So about 10:00 last night i turn my phone on and i only have two texts from her. The first one asking me if i felt better today and the second one asking me why my phone is off.

M: My phone died last night when we were texting, i put it on the charger and forgot about it.

W: what do you mean you forgot about it?

M: I was running late for work this morning and forgot it at the house.

W: No you didn't! I was at the house don't lie to me

M: When?

W: I went there today i had no clue why u weren't texting me back.....so don't f'ing lie to me you haven't been there all day and you had your phone cause it wasn't there.

M: Your pillow and blanket were still there when i got home from work and left for my hockey game.

W: And you didn't take your skates....so for real stop lying

M: Those are my ice hockey skates! My roller hockey skates are in my bag.

W: Ok i believe you

W: And don't ever make me think you're dead on the side of the road again.

M: I'm glad you believe me, cuz it's true....What?? Why did you think that?

W: Cause you weren't responding hello!

M: Oh geez.....i'm sorry i scared you

W: You better be

M: I am =x)

M: I felt a little better today

W: ok good

M: I didn't mean to scare you

W: I know you didn't

M: I'm sorry i scared you =:(

W: It's ok....ok goodnight take your phone tomorrow or i will have to search for you again

M: Hmmmmm....maybe i'll forget it again =o)

M: Nite babe

M: Nite girls, luv u all xoxoxoxo


So that was pretty much our text conversation last night. She had said she was filing for divorce the night before and i just felt like i needed to shut the phone off and be "alone" so to speak. Yes i know i did lie to her about not having my phone with me but i felt i needed to do this for me.

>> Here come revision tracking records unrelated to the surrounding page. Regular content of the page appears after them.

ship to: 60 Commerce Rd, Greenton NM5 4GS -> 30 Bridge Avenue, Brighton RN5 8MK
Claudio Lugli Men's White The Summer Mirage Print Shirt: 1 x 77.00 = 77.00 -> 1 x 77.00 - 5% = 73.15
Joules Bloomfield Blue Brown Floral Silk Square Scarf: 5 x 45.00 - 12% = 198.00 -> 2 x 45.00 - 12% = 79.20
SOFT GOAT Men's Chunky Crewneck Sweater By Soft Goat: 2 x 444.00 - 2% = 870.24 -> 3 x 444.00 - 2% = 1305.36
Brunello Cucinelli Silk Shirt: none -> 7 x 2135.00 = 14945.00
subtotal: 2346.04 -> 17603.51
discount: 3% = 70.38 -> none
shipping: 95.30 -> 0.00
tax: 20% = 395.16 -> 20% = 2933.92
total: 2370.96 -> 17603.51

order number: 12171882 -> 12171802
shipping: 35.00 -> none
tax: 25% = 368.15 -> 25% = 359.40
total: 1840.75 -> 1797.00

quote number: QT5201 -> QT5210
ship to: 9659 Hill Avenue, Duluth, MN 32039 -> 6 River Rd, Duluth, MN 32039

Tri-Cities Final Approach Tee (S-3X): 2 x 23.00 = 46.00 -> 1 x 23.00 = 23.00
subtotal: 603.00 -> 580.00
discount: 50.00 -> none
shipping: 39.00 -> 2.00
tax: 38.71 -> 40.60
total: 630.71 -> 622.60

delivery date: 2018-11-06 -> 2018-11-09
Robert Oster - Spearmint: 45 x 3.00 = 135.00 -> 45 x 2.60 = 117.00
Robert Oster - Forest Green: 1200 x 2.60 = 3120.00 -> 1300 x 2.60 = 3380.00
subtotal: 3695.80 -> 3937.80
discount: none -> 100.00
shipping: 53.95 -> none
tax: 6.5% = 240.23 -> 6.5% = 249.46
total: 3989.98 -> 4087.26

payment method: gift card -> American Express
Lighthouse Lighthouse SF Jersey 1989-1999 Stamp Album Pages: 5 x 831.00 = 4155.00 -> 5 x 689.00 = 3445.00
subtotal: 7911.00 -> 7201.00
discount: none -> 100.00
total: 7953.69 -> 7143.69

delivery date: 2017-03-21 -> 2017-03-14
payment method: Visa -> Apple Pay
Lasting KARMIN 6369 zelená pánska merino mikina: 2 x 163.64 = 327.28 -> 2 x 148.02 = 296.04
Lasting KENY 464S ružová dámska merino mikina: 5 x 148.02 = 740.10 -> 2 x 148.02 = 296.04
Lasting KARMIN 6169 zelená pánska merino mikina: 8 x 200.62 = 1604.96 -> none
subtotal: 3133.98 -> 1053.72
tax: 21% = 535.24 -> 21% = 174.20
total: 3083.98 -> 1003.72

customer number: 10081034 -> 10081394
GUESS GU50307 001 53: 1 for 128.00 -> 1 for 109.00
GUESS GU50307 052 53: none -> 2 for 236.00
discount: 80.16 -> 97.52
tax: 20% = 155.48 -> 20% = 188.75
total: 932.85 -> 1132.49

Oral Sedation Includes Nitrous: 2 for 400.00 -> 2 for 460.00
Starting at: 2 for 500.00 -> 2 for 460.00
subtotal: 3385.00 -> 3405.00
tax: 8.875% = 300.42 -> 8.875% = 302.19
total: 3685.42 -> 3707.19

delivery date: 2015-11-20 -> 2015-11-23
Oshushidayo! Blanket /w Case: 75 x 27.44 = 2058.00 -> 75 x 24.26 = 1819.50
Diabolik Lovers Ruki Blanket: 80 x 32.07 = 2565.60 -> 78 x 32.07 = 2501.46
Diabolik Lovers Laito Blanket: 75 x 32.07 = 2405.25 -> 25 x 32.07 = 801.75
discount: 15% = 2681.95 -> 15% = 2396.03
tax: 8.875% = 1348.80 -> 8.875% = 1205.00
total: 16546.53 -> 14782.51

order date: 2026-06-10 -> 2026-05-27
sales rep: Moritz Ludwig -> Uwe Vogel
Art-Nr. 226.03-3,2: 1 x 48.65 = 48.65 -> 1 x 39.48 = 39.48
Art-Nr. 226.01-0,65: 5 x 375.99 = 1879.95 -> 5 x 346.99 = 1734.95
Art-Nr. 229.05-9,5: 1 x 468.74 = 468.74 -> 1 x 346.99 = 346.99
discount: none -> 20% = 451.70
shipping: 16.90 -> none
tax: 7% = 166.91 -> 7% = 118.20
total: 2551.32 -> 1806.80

I'm going to let her initiate contact with me, i know this will be extremely hard but it's something i need to do. I want my family back so bad but i'm sure that i've been doing all the wrong things to achieve my goal. I've been reading through some of the Successful Men stories in the Staying Solution-Focused Workshop and i so want to be one of those success stories.

So the question or questions i have is what do i have to do achieve my goal?? I know there are alot of people here with great advice. I read through Denver and ninelives threads and i see all the great advice that they get. I want to be a sponge and soak up all this great advice. I love my W and kids more than anything in the world, I'd give up all i have to just have them back!!

I pray everyday that things will change that my W will come back home. God bless all of you.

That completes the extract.